> **Problem to solve**: Scan the listing below. Report each line that includes "descending".
╔══
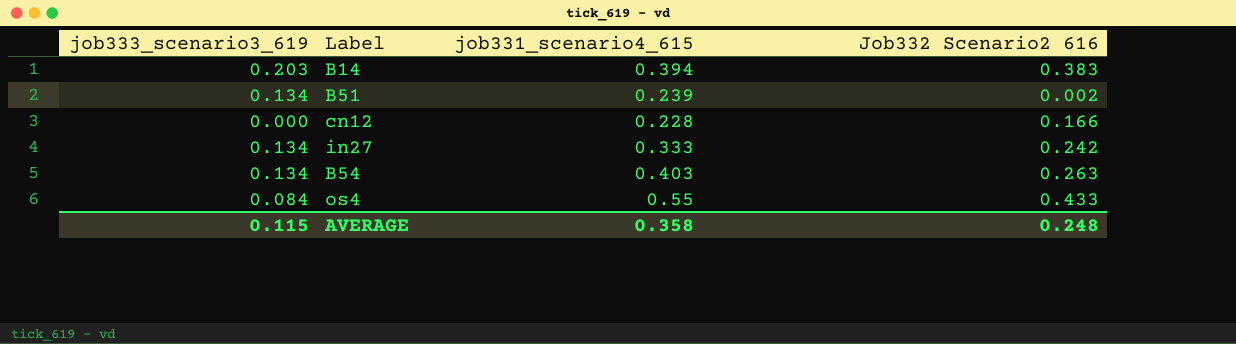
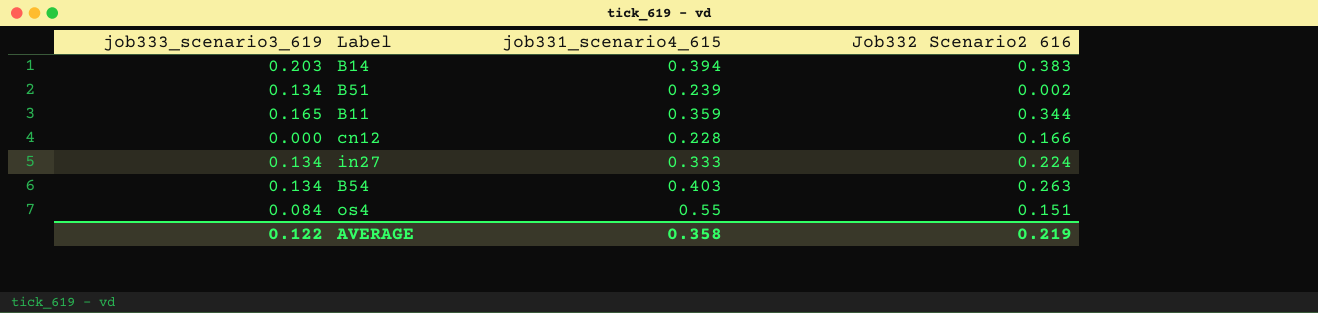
row B11: none -> 0.165 | 0.359 | 0.344
in27 | Job332 Scenario2 616: 0.242 -> 0.224
os4 | Job332 Scenario2 616: 0.433 -> 0.151
AVERAGE | job333_scenario3_619: 0.115 -> 0.122
AVERAGE | Job332 Scenario2 616: 0.248 -> 0.219

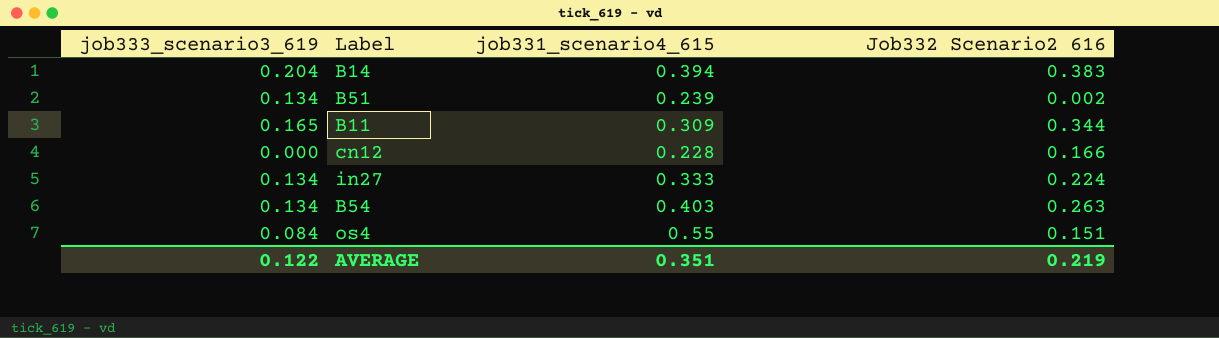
B14 | job333_scenario3_619: 0.203 -> 0.204
B11 | job331_scenario4_615: 0.359 -> 0.309
AVERAGE | job331_scenario4_615: 0.358 -> 0.351

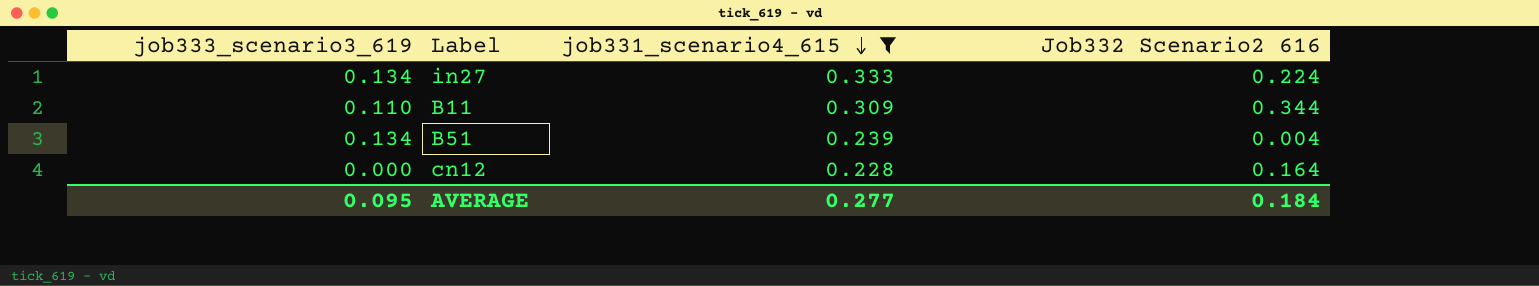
filter: none -> job331_scenario4_615 <= 0.333
row order: none -> job331_scenario4_615 descending
B11 | job333_scenario3_619: 0.165 -> 0.110
B51 | Job332 Scenario2 616: 0.002 -> 0.004
cn12 | Job332 Scenario2 616: 0.166 -> 0.164
AVERAGE | job333_scenario3_619: 0.122 -> 0.095
AVERAGE | job331_scenario4_615: 0.351 -> 0.277
AVERAGE | Job332 Scenario2 616: 0.219 -> 0.184

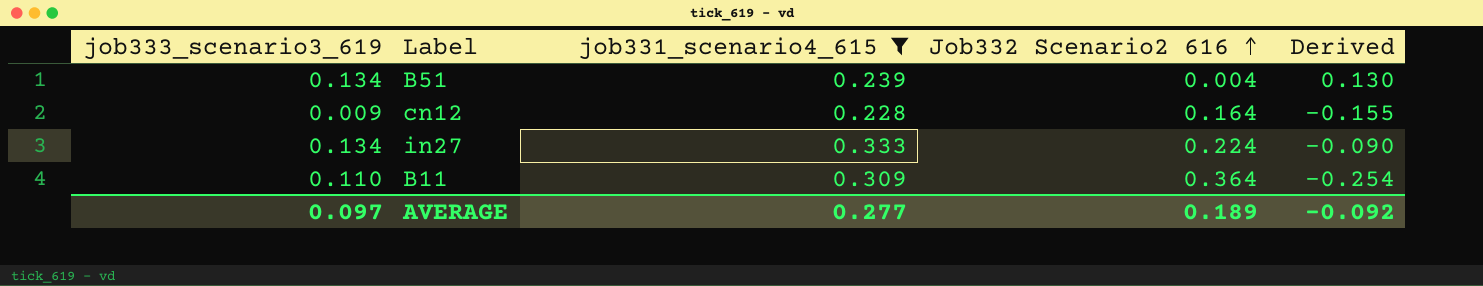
row order: job331_scenario4_615 descending -> Job332 Scenario2 616 ascending
column Derived | formula: none -> [job333_scenario3_619] - [Job332 Scenario2 616]
cn12 | job333_scenario3_619: 0.000 -> 0.009
B11 | Job332 Scenario2 616: 0.344 -> 0.364
AVERAGE | job333_scenario3_619: 0.095 -> 0.097
AVERAGE | Job332 Scenario2 616: 0.184 -> 0.189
╚══
> **Answer box**:
row order: none -> job331_scenario4_615 descending
row order: job331_scenario4_615 descending -> Job332 Scenario2 616 ascending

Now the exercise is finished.